→ EXERCISE
An exact reprint of every record below is required, with the pictures left out.

Source data:
[Start of Attachment]
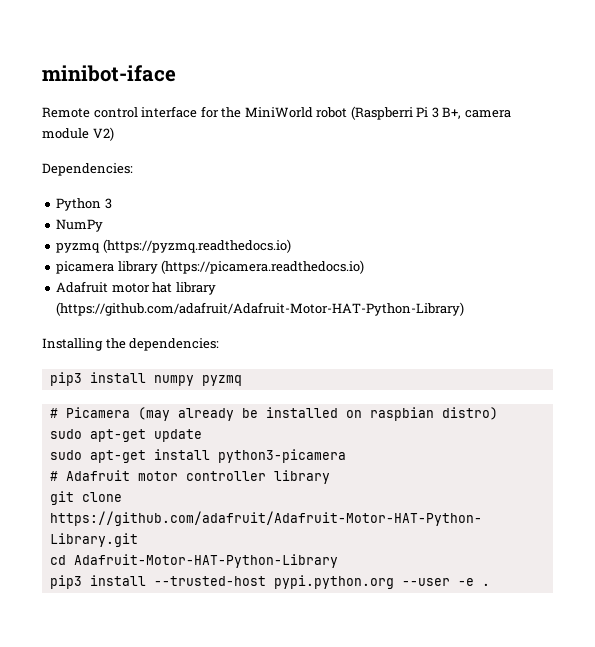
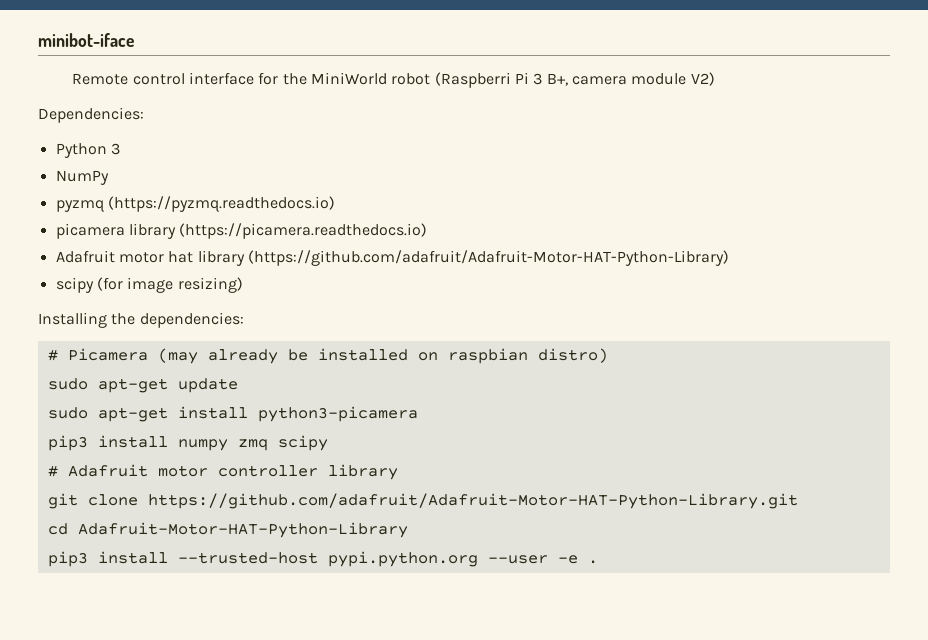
(465, 309) none -> [55,277,243,293] // scipy (for image resizing)
[49,372,242,386] // pip3 install numpy pyzmq -> (244, 320) none
(346, 456) none -> [47,435,328,451] // pip3 install numpy zmq scipy

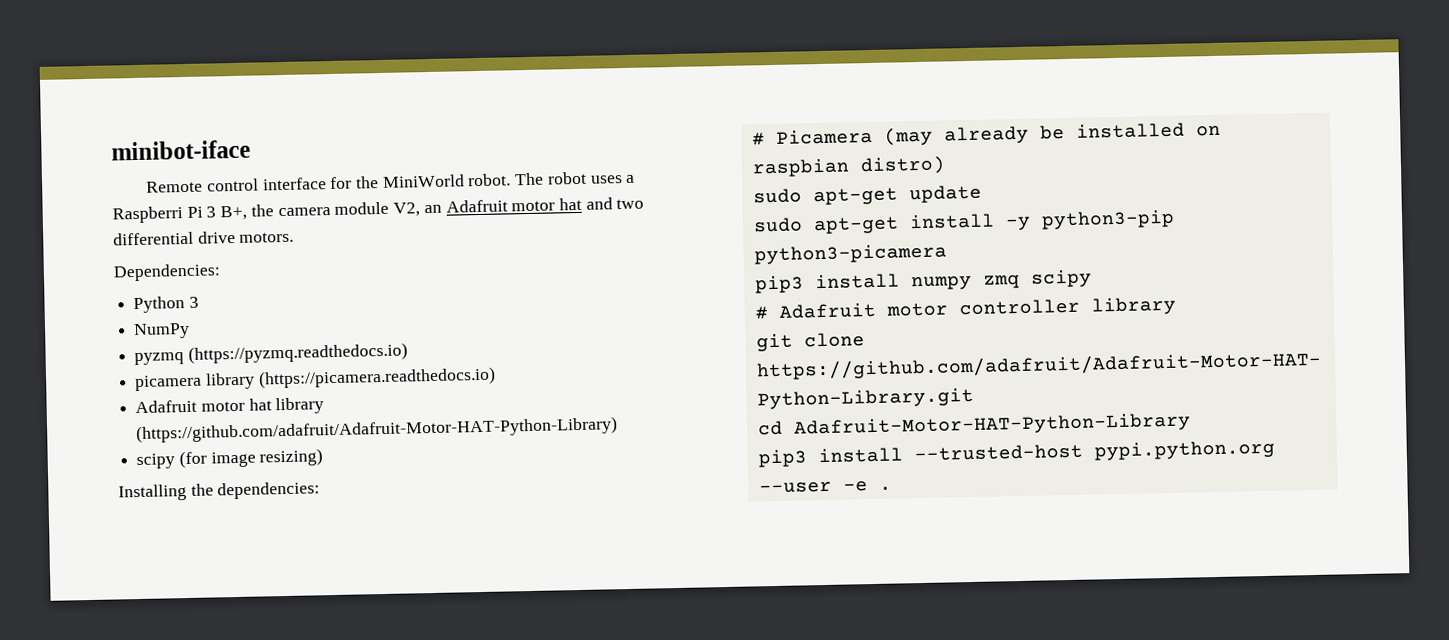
[391,72,511,88] robot (Raspberri -> [467,171,636,187] [112,206,183,224] robot. The robot uses a Raspberri
(568, 79) none -> [250,204,274,217] the
[690,72,715,86] V2) -> [393,197,645,217] [113,230,295,246] V2, an Adafruit motor hat and two differential drive motors.
(248, 412) none -> [1004,209,1175,231] -y python3-pip

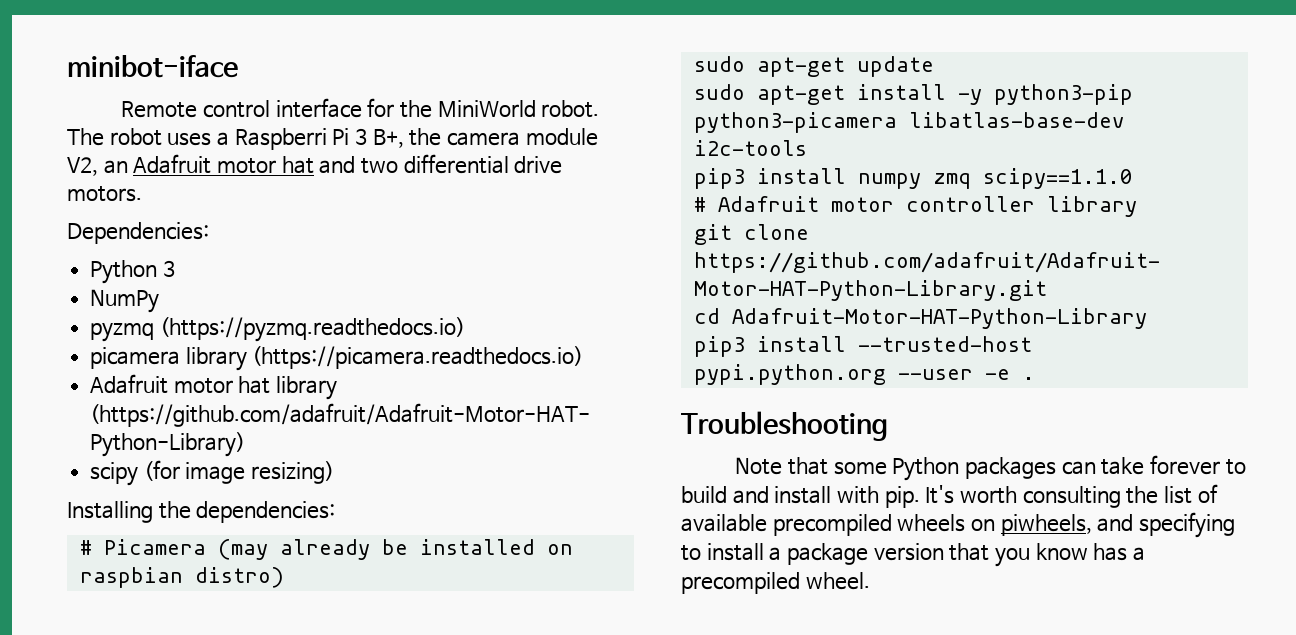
(947, 254) none -> [908,112,1124,128] [693,140,807,156] libatlas-base-dev i2c-tools
[1030,269,1092,288] scipy -> [982,168,1132,189] scipy==1.1.0
(892, 488) none -> [681,411,888,441] [735,455,1246,481] [681,484,1218,508] [681,512,1235,538] [681,543,1145,567] [681,572,870,594] // Troubleshooting // Note that some Python packages can take forever to build and install with pip. It's worth consulting the list of available precompiled wheels on piwheels, and specifying to install a package version that you know has a precompiled wheel.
[End of Attachment]
→ SOLUTION BELOW
(465, 309) none -> [55,277,243,293] // scipy (for image resizing)
[49,372,242,386] // pip3 install numpy pyzmq -> (244, 320) none
(346, 456) none -> [47,435,328,451] // pip3 install numpy zmq scipy

[391,72,511,88] robot (Raspberri -> [467,171,636,187] [112,206,183,224] robot. The robot uses a Raspberri
(568, 79) none -> [250,204,274,217] the
[690,72,715,86] V2) -> [393,197,645,217] [113,230,295,246] V2, an Adafruit motor hat and two differential drive motors.
(248, 412) none -> [1004,209,1175,231] -y python3-pip

(947, 254) none -> [908,112,1124,128] [693,140,807,156] libatlas-base-dev i2c-tools
[1030,269,1092,288] scipy -> [982,168,1132,189] scipy==1.1.0
(892, 488) none -> [681,411,888,441] [735,455,1246,481] [681,484,1218,508] [681,512,1235,538] [681,543,1145,567] [681,572,870,594] // Troubleshooting // Note that some Python packages can take forever to build and install with pip. It's worth consulting the list of available precompiled wheels on piwheels, and specifying to install a package version that you know has a precompiled wheel.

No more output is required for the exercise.